(Material for this exercise begins)

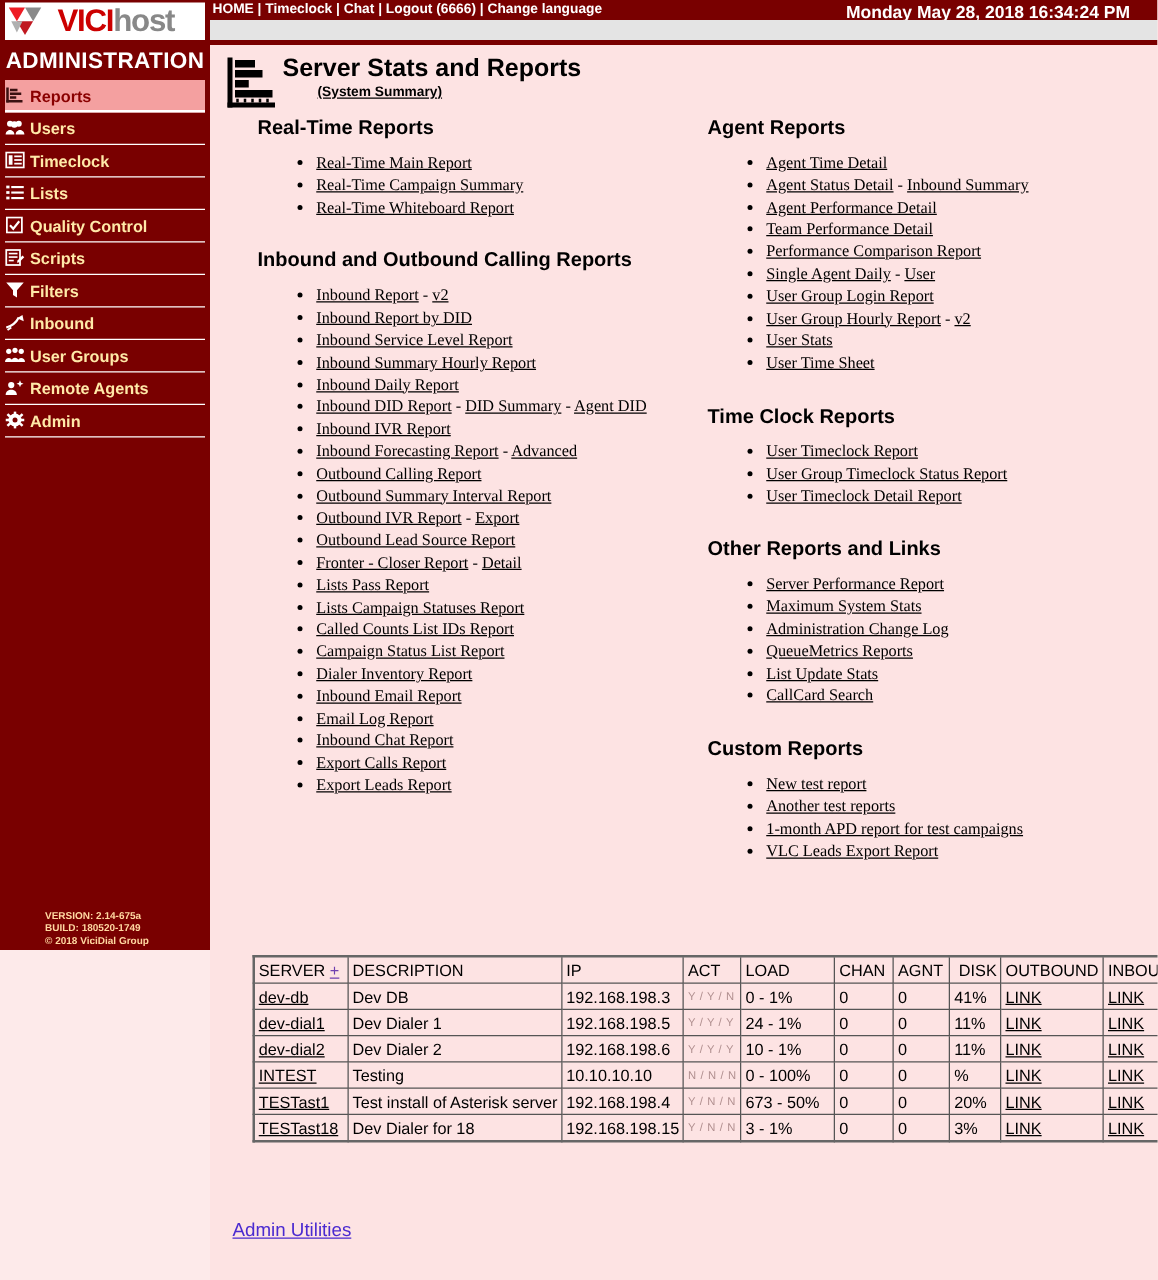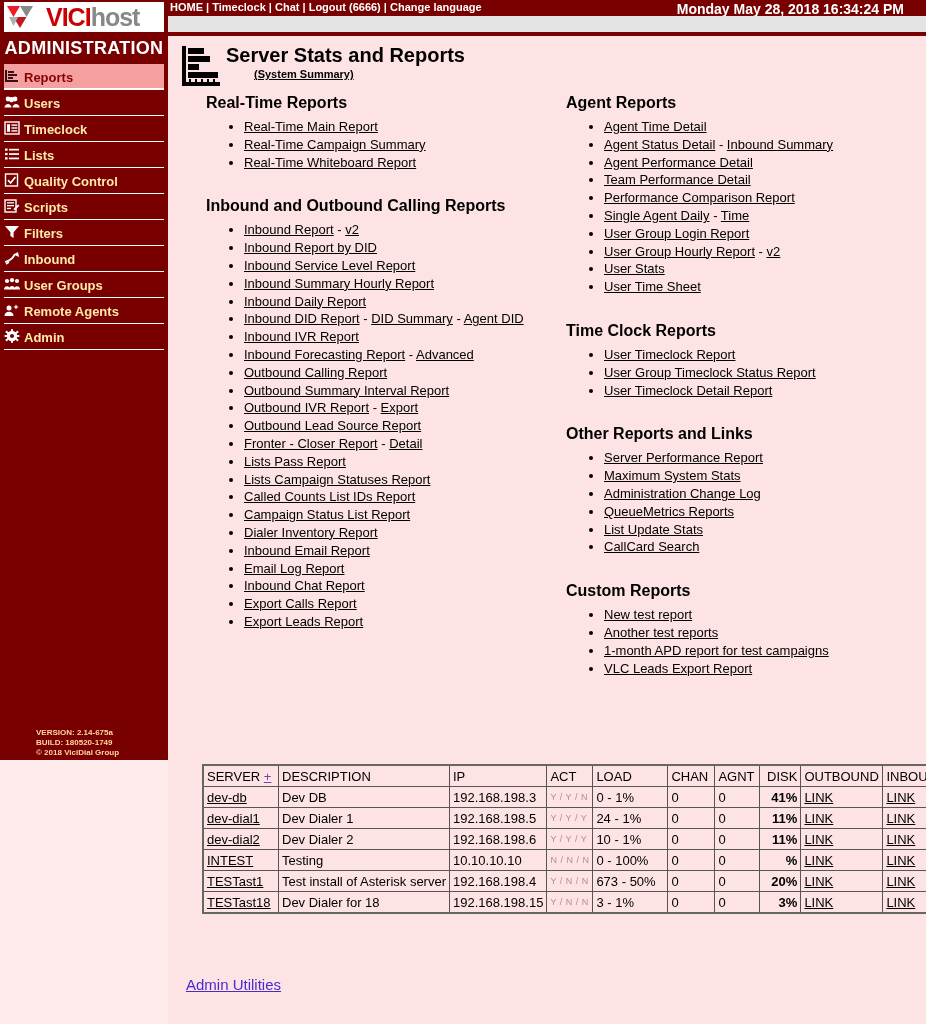--- a/index.html
+++ b/index.html
@@ -191,23 +191,24 @@
 
   .sec-title {
     font-size: 16px;
     font-weight: bold;
     color: #000000;
     margin: 0 0 6px 0;
     padding: 0;
   }
   .sec-block { margin-bottom: 26px; }
   .sec-block ul {
-    margin: 0;
+    margin: 9px;
     padding-left: 38px;
     list-style-type: disc;
+    font-family: Liberation Serif, serif;
   }
   .sec-block li {
     margin: 0;
     padding: 0;
     line-height: 17.8px;
     font-size: 13px;
     color: #000000;
   }
   .lnk {
     color: #000000;
@@ -243,21 +244,21 @@
   #servertable .c-chan { width: 40px; }
   #servertable .c-agnt { width: 38px; }
   #servertable .c-disk { width: 34px; text-align: right; }
   #servertable .c-out { width: 75px; }
   #servertable .c-in { width: 62px; }
   #servertable td.act-cell {
     font-size: 9px;
     color: #b08f8f;
     letter-spacing: 0.5px;
   }
-  #servertable td.disk-cell { text-align: right; font-weight: bold; }
+  #servertable td.disk-cell { text-align: left; }
   #servertable a.tlink {
     color: #000000;
     text-decoration: underline;
   }
   #servertable .plus {
     color: #7040b0;
     text-decoration: underline;
   }
 
   #admin-utilities {
@@ -436,21 +437,21 @@
 
   <div class="col-right">
     <div class="sec-block">
       <div class="sec-title">Agent Reports</div>
       <ul>
           <li><span class="lnk">Agent Time Detail</span></li>
           <li><span class="lnk">Agent Status Detail</span><span class="dash"> - </span><span class="lnk">Inbound Summary</span></li>
           <li><span class="lnk">Agent Performance Detail</span></li>
           <li><span class="lnk">Team Performance Detail</span></li>
           <li><span class="lnk">Performance Comparison Report</span></li>
-          <li><span class="lnk">Single Agent Daily</span><span class="dash"> - </span><span class="lnk">Time</span></li>
+          <li><span class="lnk">Single Agent Daily</span><span class="dash"> - </span><span class="lnk">User</span></li>
           <li><span class="lnk">User Group Login Report</span></li>
           <li><span class="lnk">User Group Hourly Report</span><span class="dash"> - </span><span class="lnk">v2</span></li>
           <li><span class="lnk">User Stats</span></li>
           <li><span class="lnk">User Time Sheet</span></li>
         </ul>
     </div>
     <div class="sec-block">
       <div class="sec-title">Time Clock Reports</div>
       <ul>
           <li><span class="lnk">User Timeclock Report</span></li>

(Material for this exercise ends)

* [Work required] Each line of the data that holds the word "Daily" should be copied.

* [Written response]
-          <li><span class="lnk">Single Agent Daily</span><span class="dash"> - </span><span class="lnk">Time</span></li>
+          <li><span class="lnk">Single Agent Daily</span><span class="dash"> - </span><span class="lnk">User</span></li>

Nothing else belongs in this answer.